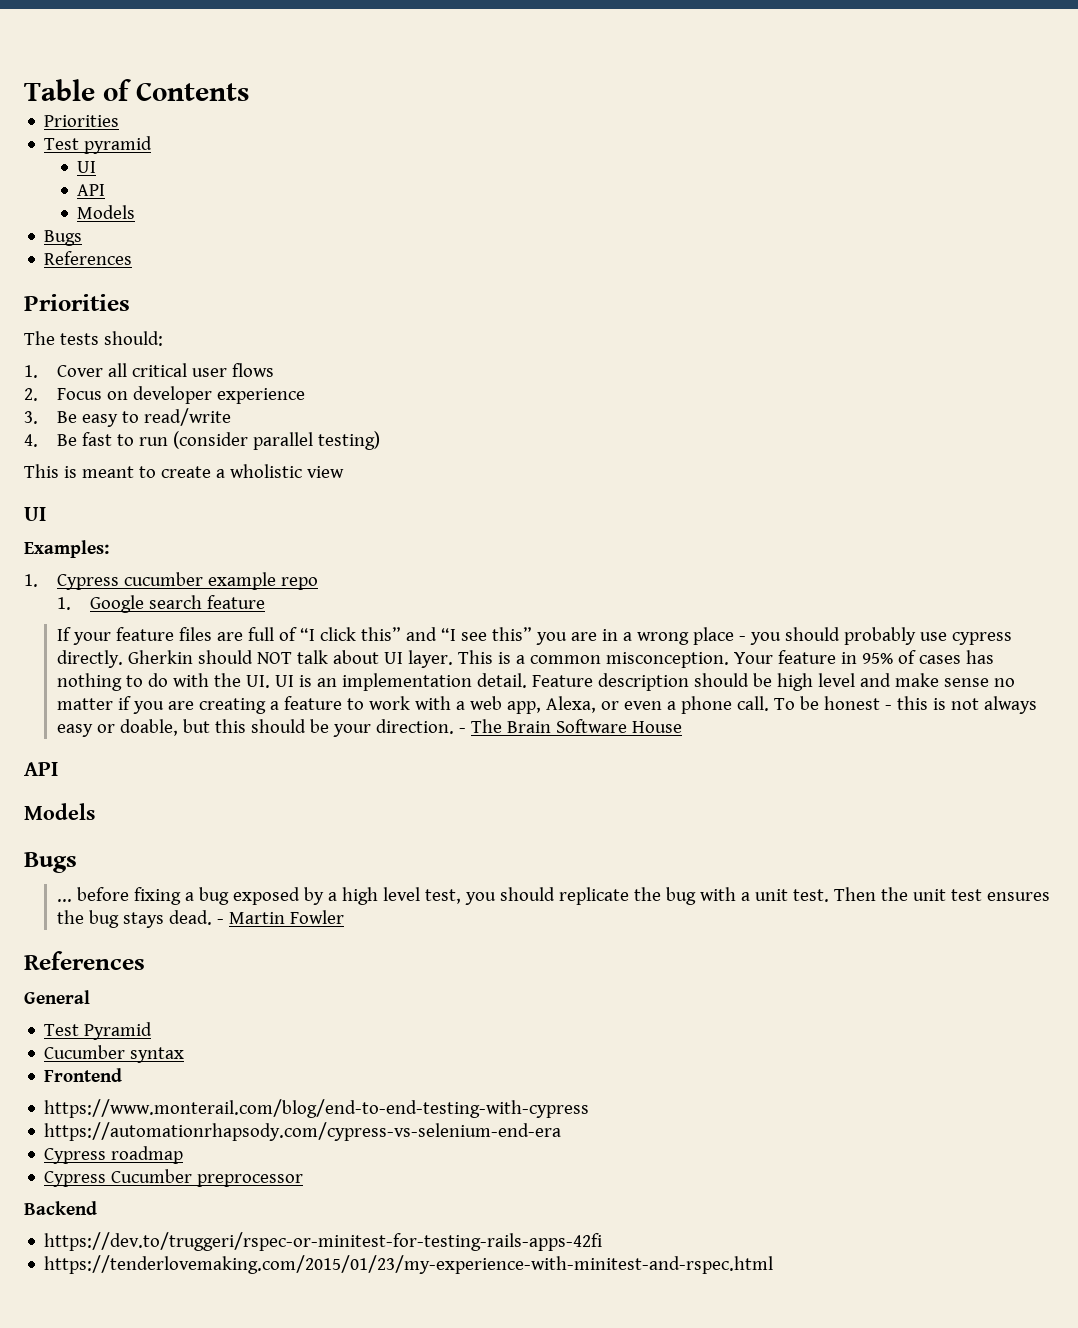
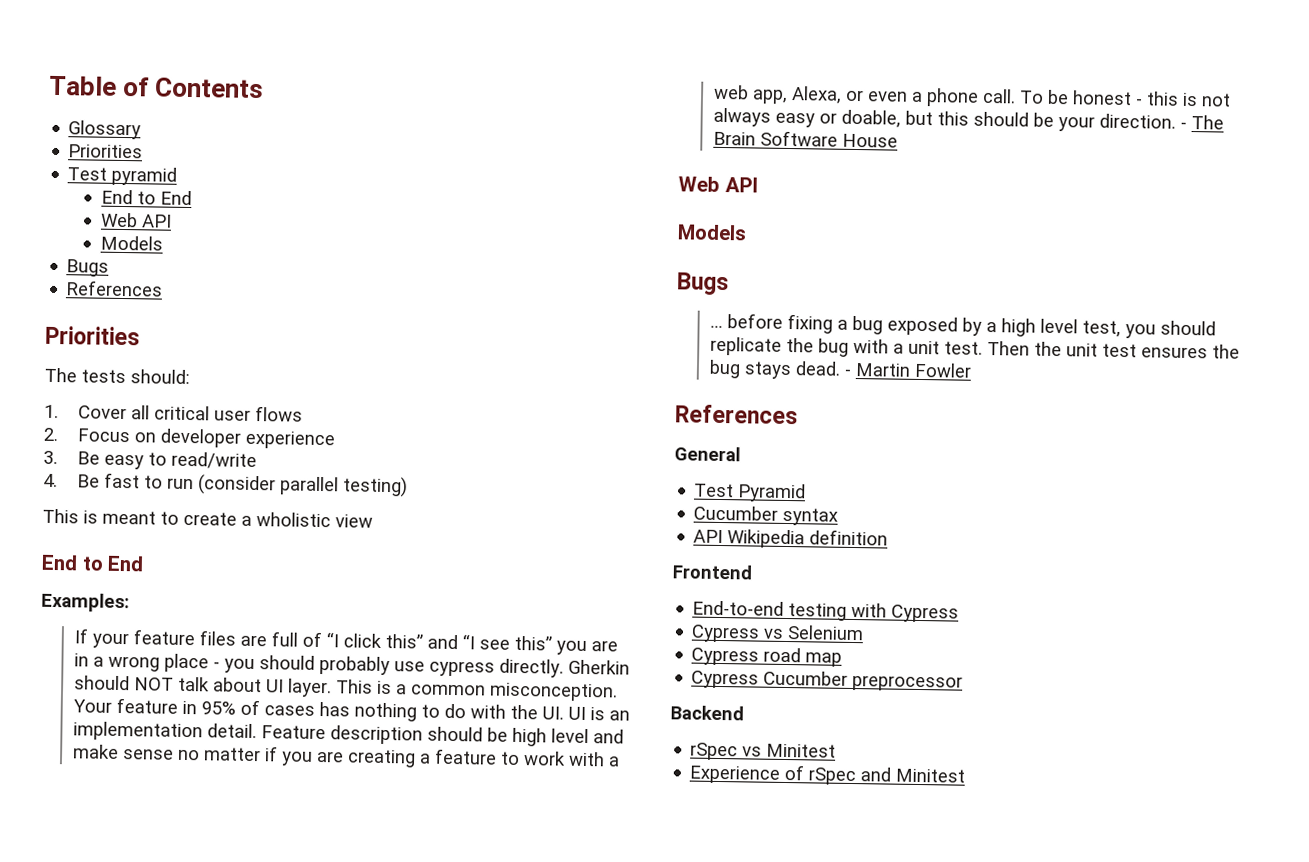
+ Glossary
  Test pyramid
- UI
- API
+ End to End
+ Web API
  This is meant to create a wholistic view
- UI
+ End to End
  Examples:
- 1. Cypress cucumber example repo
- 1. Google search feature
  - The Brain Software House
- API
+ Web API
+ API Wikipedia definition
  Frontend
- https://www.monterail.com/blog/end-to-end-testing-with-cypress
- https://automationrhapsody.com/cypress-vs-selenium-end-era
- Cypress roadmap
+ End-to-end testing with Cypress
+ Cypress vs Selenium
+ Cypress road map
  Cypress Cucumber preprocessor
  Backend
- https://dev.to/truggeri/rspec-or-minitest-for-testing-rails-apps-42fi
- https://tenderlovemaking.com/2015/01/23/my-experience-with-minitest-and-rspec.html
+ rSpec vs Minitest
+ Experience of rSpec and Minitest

----

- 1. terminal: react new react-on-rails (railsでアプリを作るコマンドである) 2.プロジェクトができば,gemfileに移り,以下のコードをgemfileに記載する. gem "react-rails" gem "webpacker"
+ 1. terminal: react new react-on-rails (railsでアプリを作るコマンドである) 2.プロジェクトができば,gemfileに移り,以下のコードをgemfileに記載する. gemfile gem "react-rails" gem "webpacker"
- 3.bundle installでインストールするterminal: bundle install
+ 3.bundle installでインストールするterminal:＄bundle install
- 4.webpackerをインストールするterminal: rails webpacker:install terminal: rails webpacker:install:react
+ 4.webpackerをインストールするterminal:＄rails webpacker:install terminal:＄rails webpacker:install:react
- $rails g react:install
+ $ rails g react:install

----

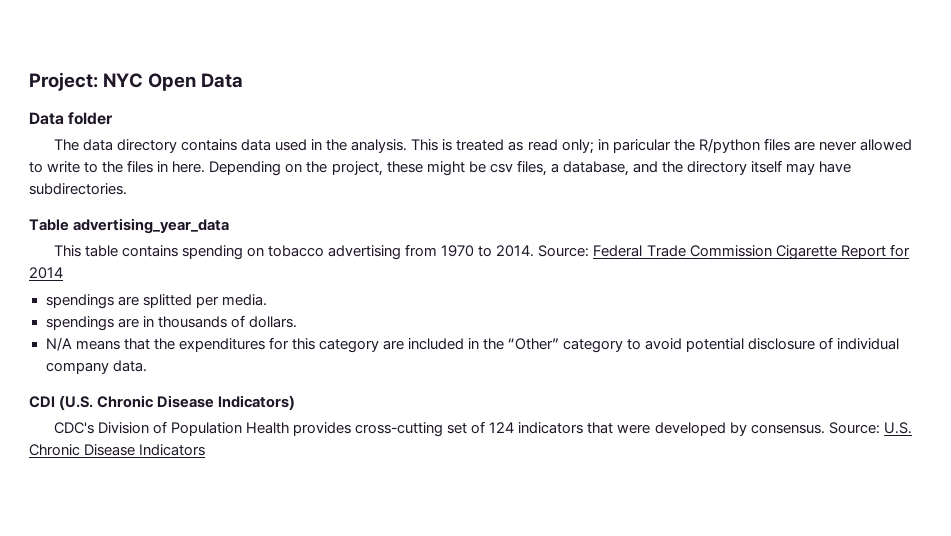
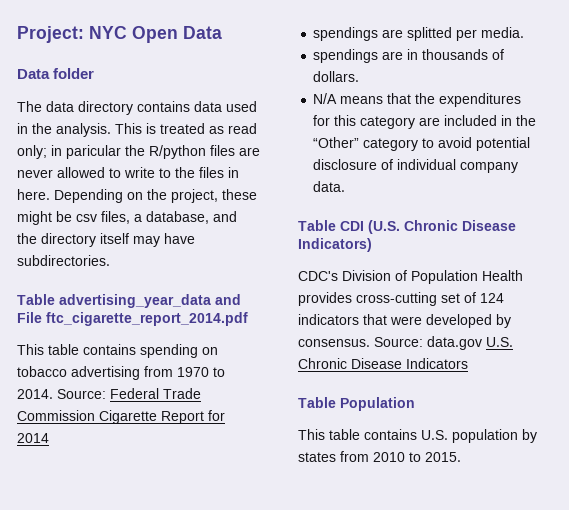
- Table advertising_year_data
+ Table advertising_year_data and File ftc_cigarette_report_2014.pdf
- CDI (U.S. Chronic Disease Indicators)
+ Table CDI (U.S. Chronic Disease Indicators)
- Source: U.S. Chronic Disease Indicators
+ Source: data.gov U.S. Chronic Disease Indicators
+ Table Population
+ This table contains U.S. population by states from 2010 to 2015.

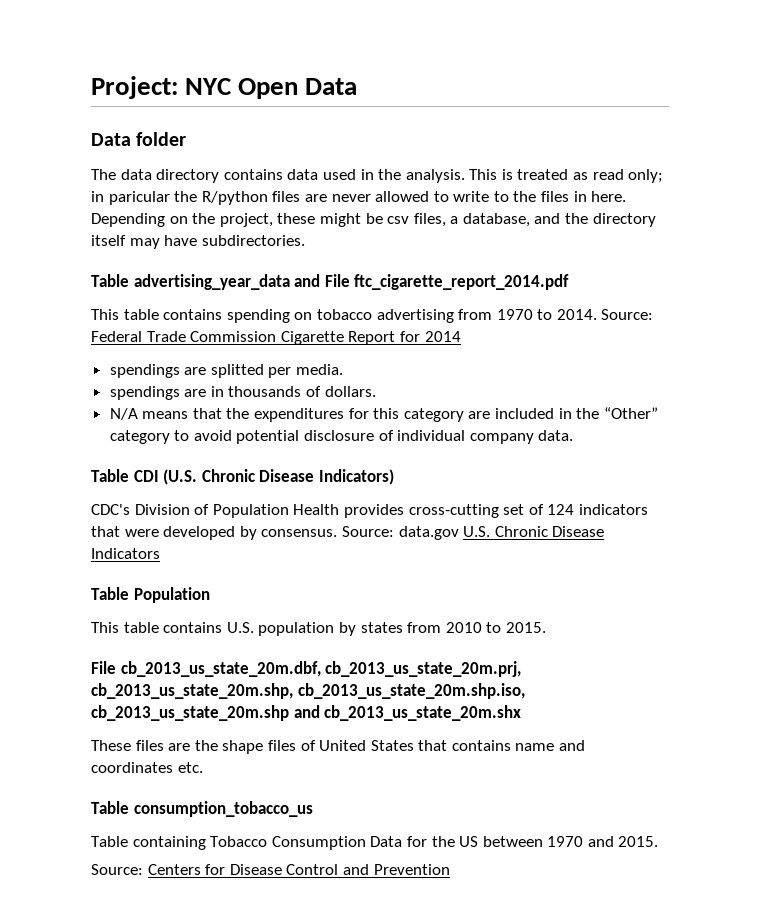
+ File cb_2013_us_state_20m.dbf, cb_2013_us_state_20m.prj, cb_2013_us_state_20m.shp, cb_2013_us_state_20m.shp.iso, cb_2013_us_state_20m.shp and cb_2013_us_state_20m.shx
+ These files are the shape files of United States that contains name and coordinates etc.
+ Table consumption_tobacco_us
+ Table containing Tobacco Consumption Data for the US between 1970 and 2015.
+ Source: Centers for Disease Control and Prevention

----

» **WORK TO BE COMPLETED**: Give only the lines from the one holding "Cypress Cucumber preprocessor" through the one holding "rSpec and Minitest", each restated exactly as it appears above.

» **EXPECTED ANSWER**:
  Cypress Cucumber preprocessor
  Backend
- https://dev.to/truggeri/rspec-or-minitest-for-testing-rails-apps-42fi
- https://tenderlovemaking.com/2015/01/23/my-experience-with-minitest-and-rspec.html
+ rSpec vs Minitest
+ Experience of rSpec and Minitest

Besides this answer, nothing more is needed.